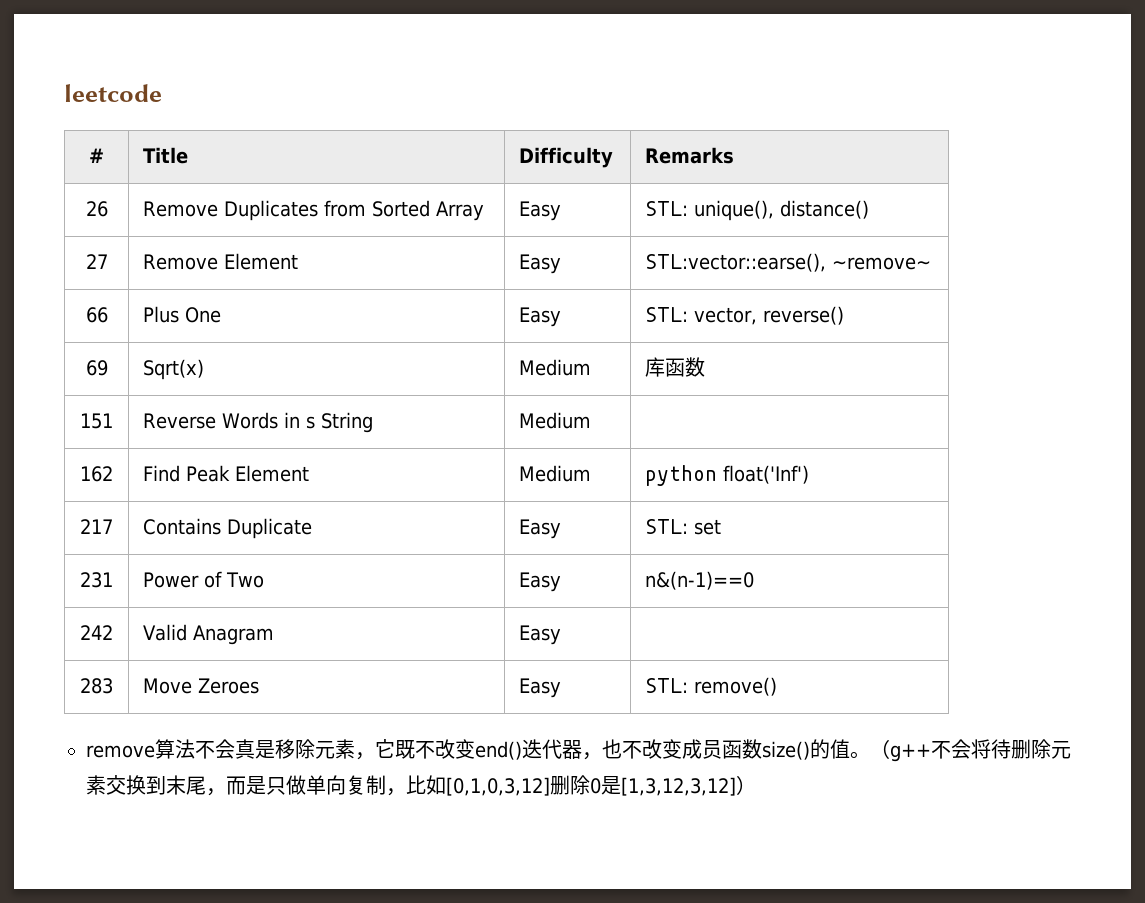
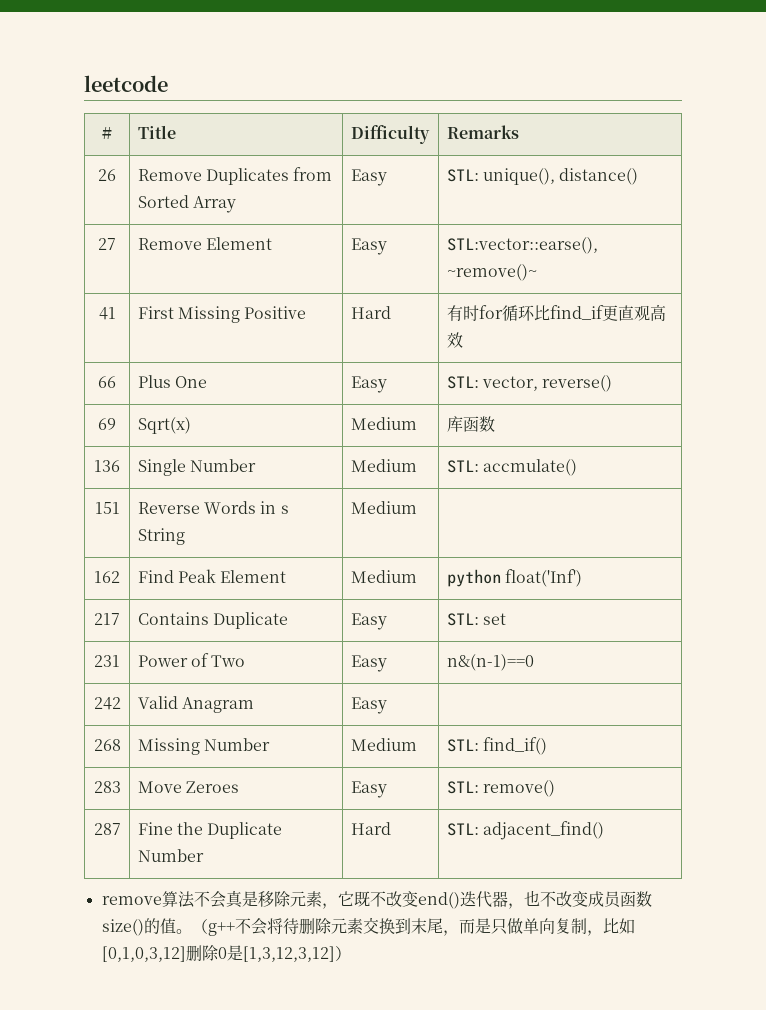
- 27 | Remove Element | Easy | STL:vector::earse(), ~remove~
+ 27 | Remove Element | Easy | STL:vector::earse(), ~remove()~
+ 41 | First Missing Positive | Hard | 有时for循环比find_if更直观高效
+ 136 | Single Number | Medium | STL: accmulate()
+ 268 | Missing Number | Medium | STL: find_if()
+ 287 | Fine the Duplicate Number | Hard | STL: adjacent_find()

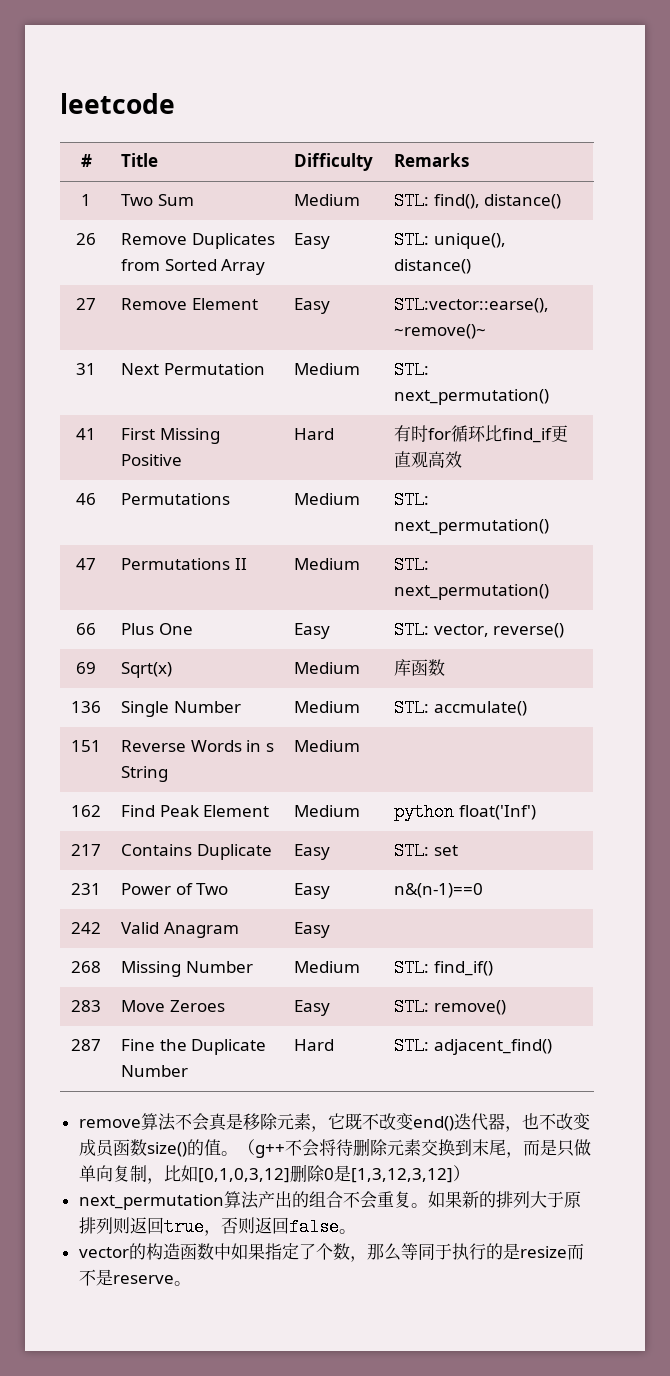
+ 1 | Two Sum | Medium | STL: find(), distance()
+ 31 | Next Permutation | Medium | STL: next_permutation()
+ 46 | Permutations | Medium | STL: next_permutation()
+ 47 | Permutations II | Medium | STL: next_permutation()
+ next_permutation算法产出的组合不会重复。如果新的排列大于原排列则返回true，否则返回false。
+ vector的构造函数中如果指定了个数，那么等同于执行的是resize而不是reserve。

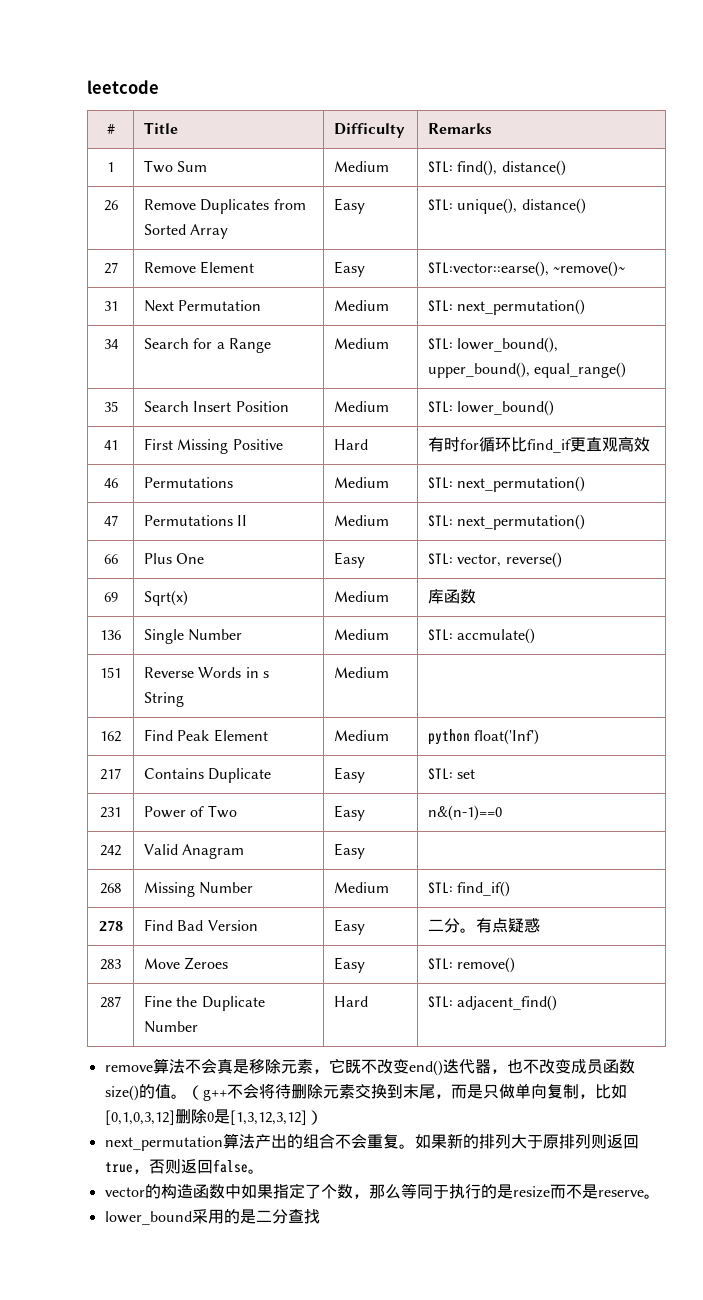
+ 34 | Search for a Range | Medium | STL: lower_bound(), upper_bound(), equal_range()
+ 35 | Search Insert Position | Medium | STL: lower_bound()
+ 278 | Find Bad Version | Easy | 二分。有点疑惑
+ lower_bound采用的是二分查找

What the task requires: Each line of the entries holding the string "Medium" should be found and copied.

Response below:
+ 136 | Single Number | Medium | STL: accmulate()
+ 268 | Missing Number | Medium | STL: find_if()
+ 1 | Two Sum | Medium | STL: find(), distance()
+ 31 | Next Permutation | Medium | STL: next_permutation()
+ 46 | Permutations | Medium | STL: next_permutation()
+ 47 | Permutations II | Medium | STL: next_permutation()
+ 34 | Search for a Range | Medium | STL: lower_bound(), upper_bound(), equal_range()
+ 35 | Search Insert Position | Medium | STL: lower_bound()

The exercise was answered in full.